WORK INSTRUCTION » Read through the entries below and copy each line where "Maven" turns up.

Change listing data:
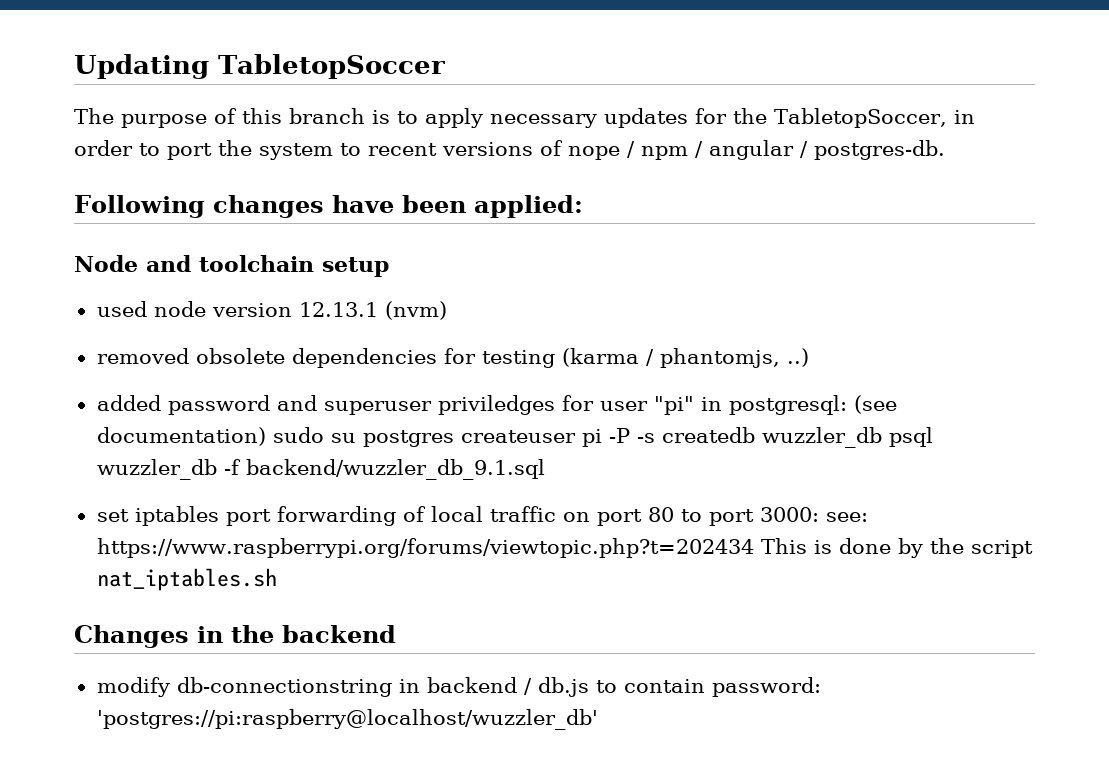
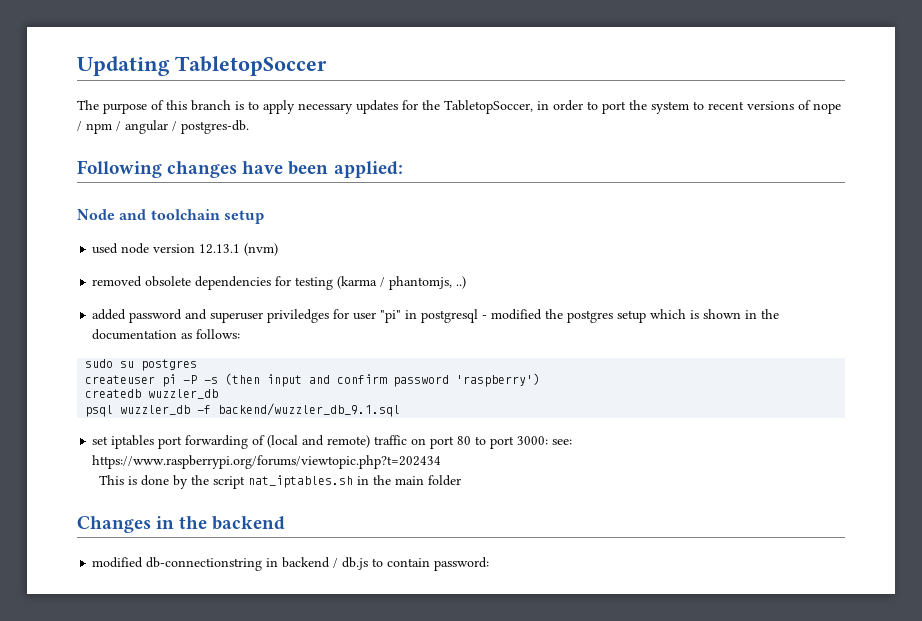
[728,395,897,415] [96,427,266,446] postgresql: (see documentation) -> [421,309,780,323] [92,329,241,340] postgresql - modified the postgres setup which is shown in the documentation as follows: //
(454, 438) none -> (198, 365) //
(655, 438) none -> [225,373,541,387] (then input and confirm password 'raspberry') //
(882, 437) none -> (219, 394) //
[430,506,483,522] local -> [267,435,371,448] (local and remote)
(754, 548) none -> (442, 462) //
(277, 579) none -> [356,475,461,486] in the main folder
[96,677,170,697] modify -> [92,557,144,568] modified
[96,709,598,730] 'postgres://pi:raspberry@localhost/wuzzler_db' -> (490, 564) none

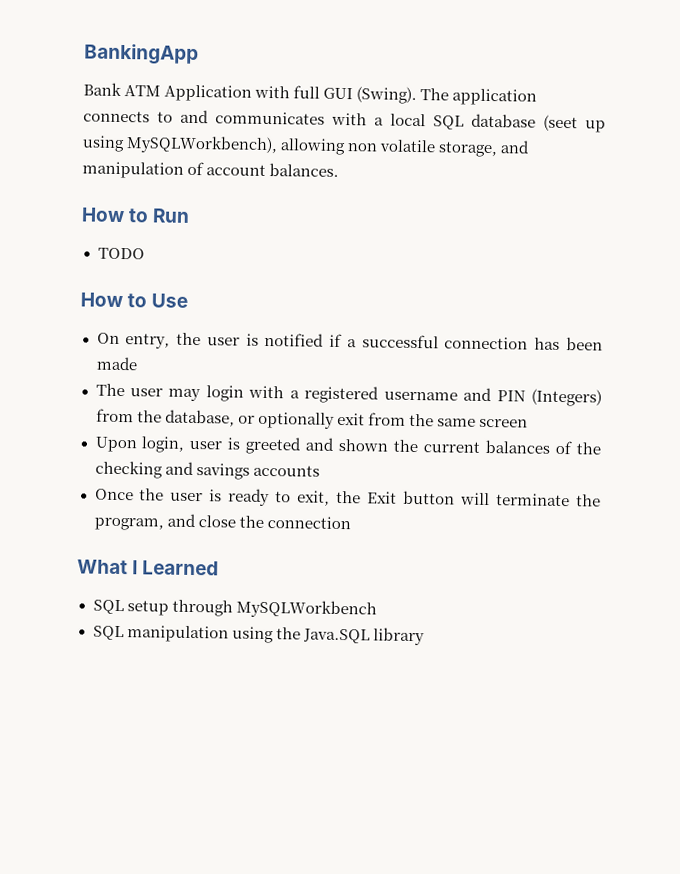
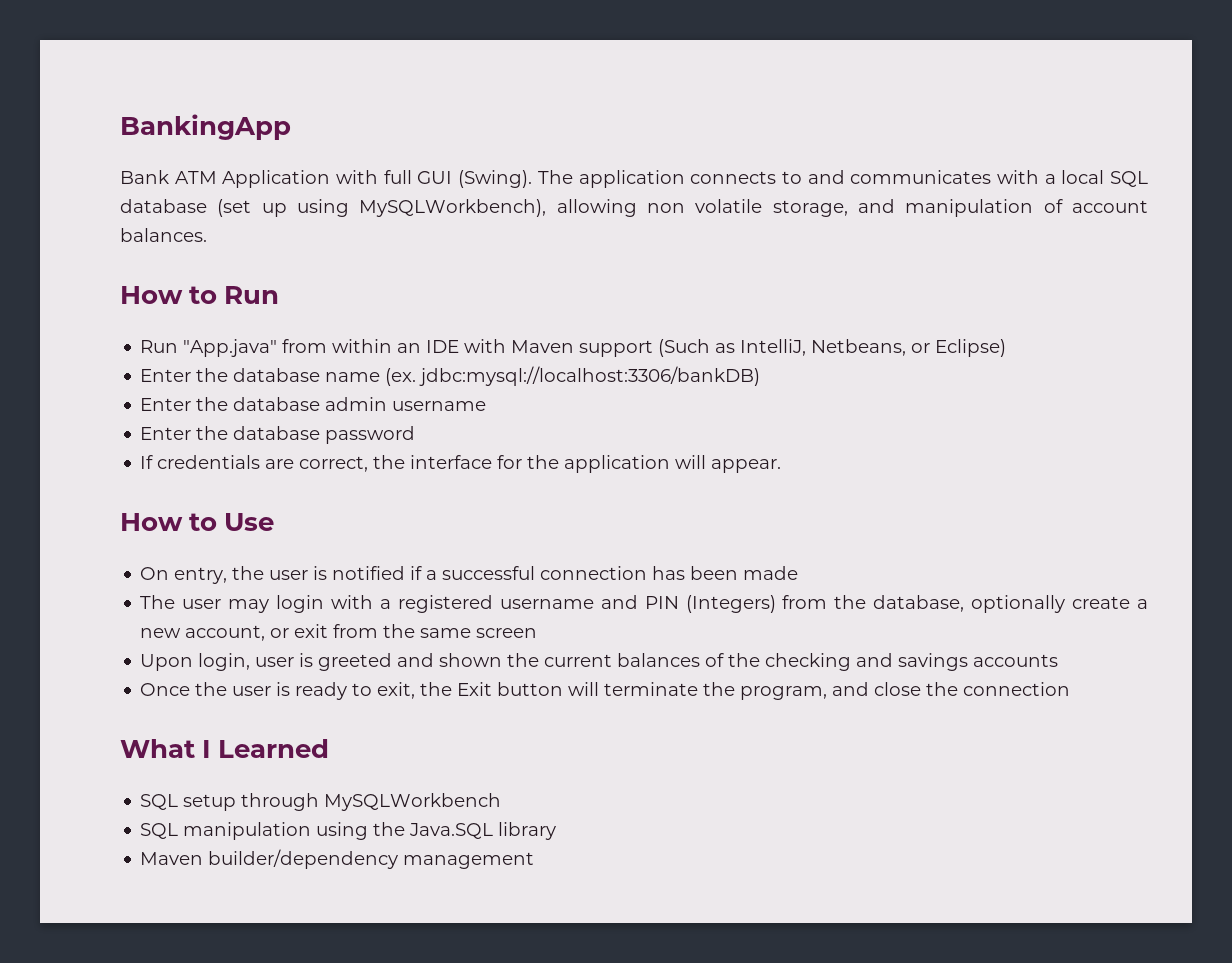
[543,114,578,132] (seet -> [217,199,252,217] (set
[97,247,145,260] TODO -> [140,339,1007,357] [140,366,761,386] [140,397,487,411] [140,426,416,444] [140,455,782,473] Run "App.java" from within an IDE with Maven support (Such as IntelliJ, Netbeans, or Eclipse) // Enter the database name (ex. jdbc:mysql://localhost:3306/bankDB) // Enter the database admin username // Enter the database password // If credentials are correct, the interface for the application will appear.
[237,411,335,429] or optionally -> [971,595,1148,613] [140,625,290,641] optionally create a new account, or
(425, 636) none -> [140,849,535,869] // Maven builder/dependency management

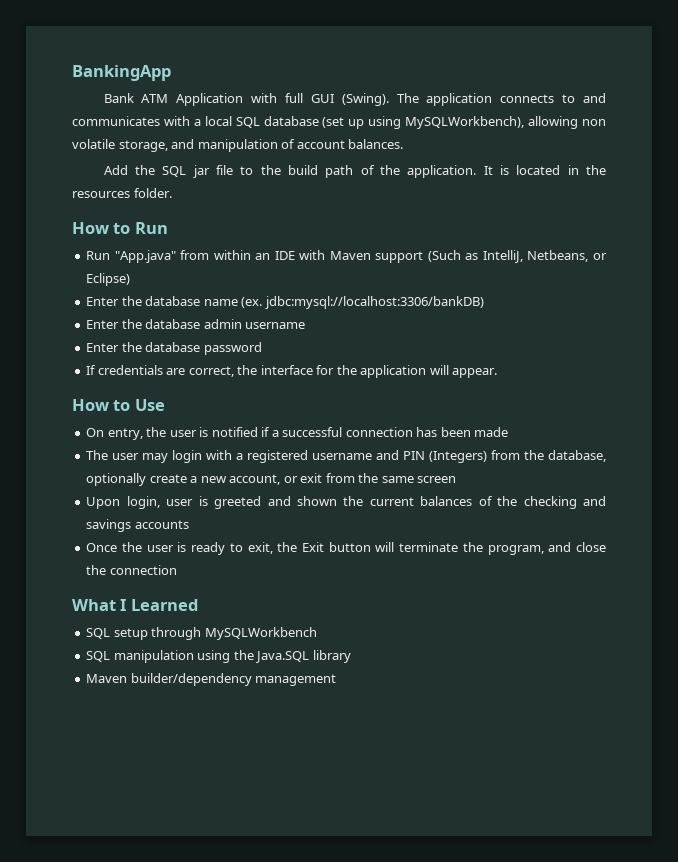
(207, 235) none -> [103,165,606,178] [72,188,172,198] // Add the SQL jar file to the build path of the application. It is located in the resources folder.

EXERCISE SOLUTION »
[97,247,145,260] TODO -> [140,339,1007,357] [140,366,761,386] [140,397,487,411] [140,426,416,444] [140,455,782,473] Run "App.java" from within an IDE with Maven support (Such as IntelliJ, Netbeans, or Eclipse) // Enter the database name (ex. jdbc:mysql://localhost:3306/bankDB) // Enter the database admin username // Enter the database password // If credentials are correct, the interface for the application will appear.
(425, 636) none -> [140,849,535,869] // Maven builder/dependency management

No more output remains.